It was a familiar scene during the massive Ebola outbreak in West Africa that began in 2014: Elated survivors dancing as they left treatment centres free of the deadly virus.
Three years later, with another deadly outbreak wracking war-torn parts of the Democratic Republic Congo, health officials have a better understanding that being cleared of the physical symptoms of Ebola does not mean survivors are free of the disease. The mental health impacts of Ebola can be long lasting and devastating.
University of Ottawa assistant professor Dr. Jude Mary Cénat is among researchers working to ensure better psychological care for victims of Ebola to protect them from some of those severe mental health impacts.
Ebola has severe mental health consequences, he said. Many survivors — some of whom watched family members die — are left with profound guilt, depression and anxiety. Some suffer from post-traumatic stress disorder, something compounded during the current outbreak, which is taking place against a backdrop of conflict. And ongoing stigma once they have survived the disease often makes things worse.
Cénat and Elise Bourgeois-Guérin of TéLUQ, a Quebec-based distance learning university, recently travelled to a region of the Democratic Republic of the Congo that saw previous outbreaks. They were there to train psychologists and others about complex trauma. Many victims of Ebola are also victims of other trauma, including war and community and sexual violence.
“You have to be able to address all that multiple trauma,” Cénat said.
More study is needed to help governments, NGOs and communities be better equipped to offer mental health support during Ebola outbreaks, he said. Programs are needed that can be adapted to individual community’s needs.

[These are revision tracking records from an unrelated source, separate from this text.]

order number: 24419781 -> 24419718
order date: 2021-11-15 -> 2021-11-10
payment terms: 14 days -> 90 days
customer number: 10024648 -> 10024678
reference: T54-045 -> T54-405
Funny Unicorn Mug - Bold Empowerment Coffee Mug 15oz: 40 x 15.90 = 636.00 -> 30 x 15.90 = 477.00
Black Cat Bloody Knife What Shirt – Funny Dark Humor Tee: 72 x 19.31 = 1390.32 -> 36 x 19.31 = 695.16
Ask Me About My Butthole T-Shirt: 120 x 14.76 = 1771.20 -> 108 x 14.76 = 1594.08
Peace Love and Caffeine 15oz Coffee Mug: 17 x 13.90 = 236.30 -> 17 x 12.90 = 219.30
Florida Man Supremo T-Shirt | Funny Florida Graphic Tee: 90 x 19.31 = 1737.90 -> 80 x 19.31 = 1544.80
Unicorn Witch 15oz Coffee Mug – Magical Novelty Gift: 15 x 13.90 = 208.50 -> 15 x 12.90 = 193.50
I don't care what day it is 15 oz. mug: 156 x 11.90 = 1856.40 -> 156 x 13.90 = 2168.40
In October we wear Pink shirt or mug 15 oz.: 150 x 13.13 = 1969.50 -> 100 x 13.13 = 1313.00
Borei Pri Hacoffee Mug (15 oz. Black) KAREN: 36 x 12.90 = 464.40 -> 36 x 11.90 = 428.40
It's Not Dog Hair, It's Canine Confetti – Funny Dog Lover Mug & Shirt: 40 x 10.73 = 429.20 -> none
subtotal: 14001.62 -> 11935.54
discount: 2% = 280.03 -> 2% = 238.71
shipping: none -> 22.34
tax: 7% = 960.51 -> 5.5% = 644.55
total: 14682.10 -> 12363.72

That is some of the work Cénat and his team are doing.
There also must be adequate funding to make sure the mental health needs of survivors and other community members are met.
“Mental health has to be part of the response. You can’t just address the physical health. It is one of the best ways to build more resilient individuals and communities.”

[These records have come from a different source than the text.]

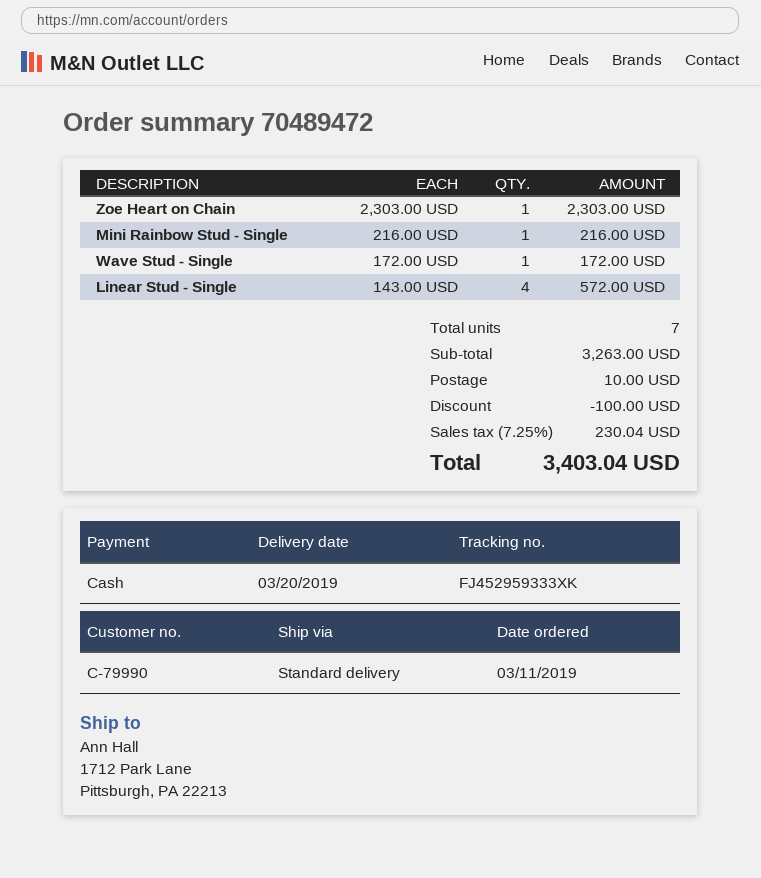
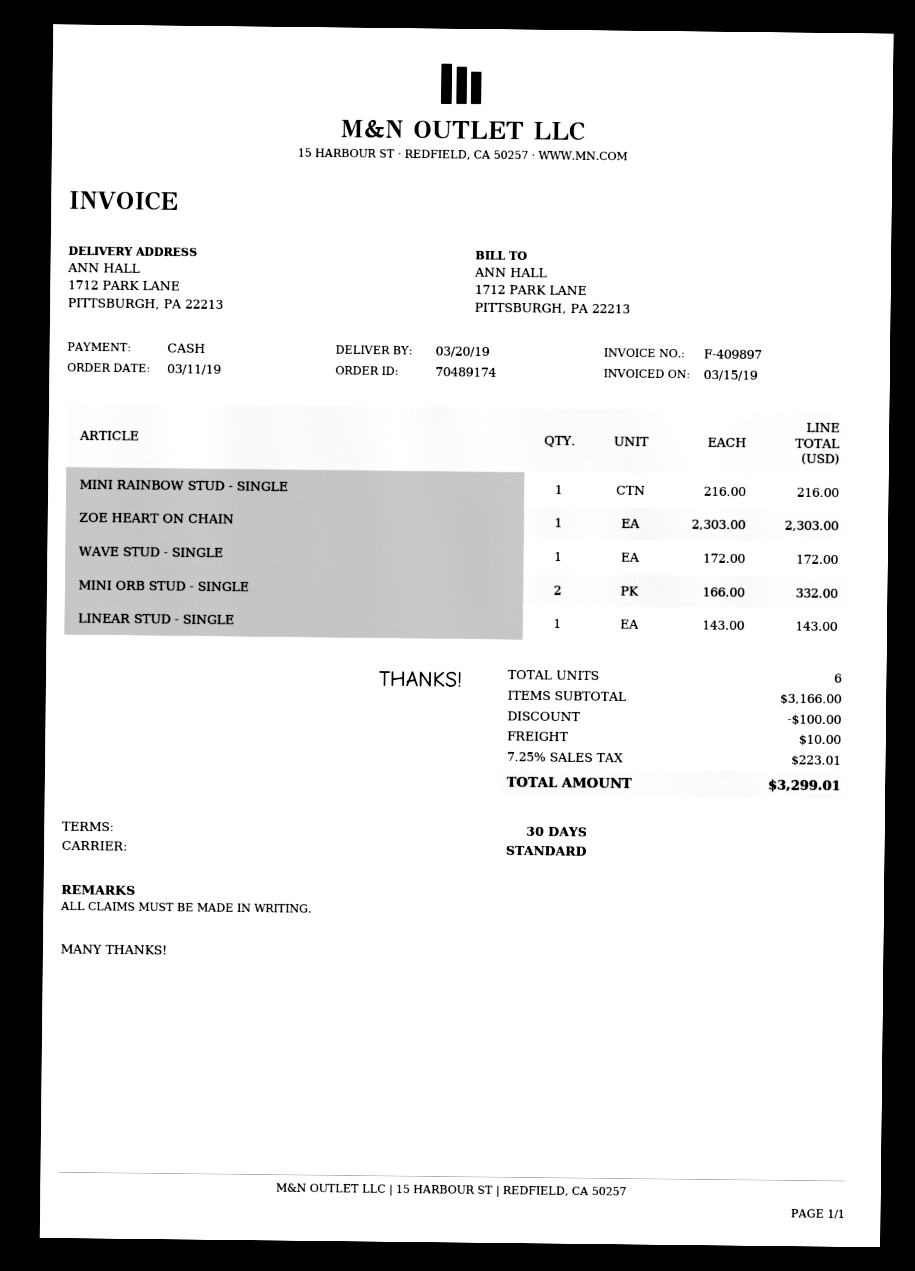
order number: 70489472 -> 70489174
Linear Stud - Single: 4 x 143.00 = 572.00 -> 1 x 143.00 = 143.00
MINI ORB STUD - SINGLE: none -> 2 x 166.00 = 332.00
total quantity: 7 -> 6
subtotal: 3263.00 -> 3166.00
tax: 7.25% = 230.04 -> 7.25% = 223.01
total: 3403.04 -> 3299.01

A paper by Cénat and others recently published in the British Journal of Psychiatry described the work psychologists are doing in the current outbreak in the North Kivu and Ituri regions of DRC — which is the second worst in history and remains out of control — and called for an international effort to provide more psychological support.
“In Ebola treatment centres, the ill suffer both physically and psychologically because they are plagued by the fear of death as well as hurt by the distress and rejection of others. As patients deal with the agony of physical pain caused by the disease, the psychological pain that accompanies it can be terrifying for patients who cannot be supported by their loved ones.”
Among health workers in the current outbreak are psychologist, who are at the bedsides of sick patients.
“These psychologists also risk their lives both for those who will die and those who will survive.”
At one treatment centre, psychologists see patients two or three times a day to respond to their distress and anxiety attacks, “for which medical treatments against Ebola can do nothing.”
In an outbreak in which 39 health workers have died from Ebola (and 119 have been infected), the work of psychologists is both dangerous and crucial, Cénat wrote, but work must be done to better understand the disease’s impact on individuals and communities and their coping mechanisms.
“These are global mental health and public health actions we must begin as soon as possible to help communities cope in a country that is in dire need of mental health professionals.”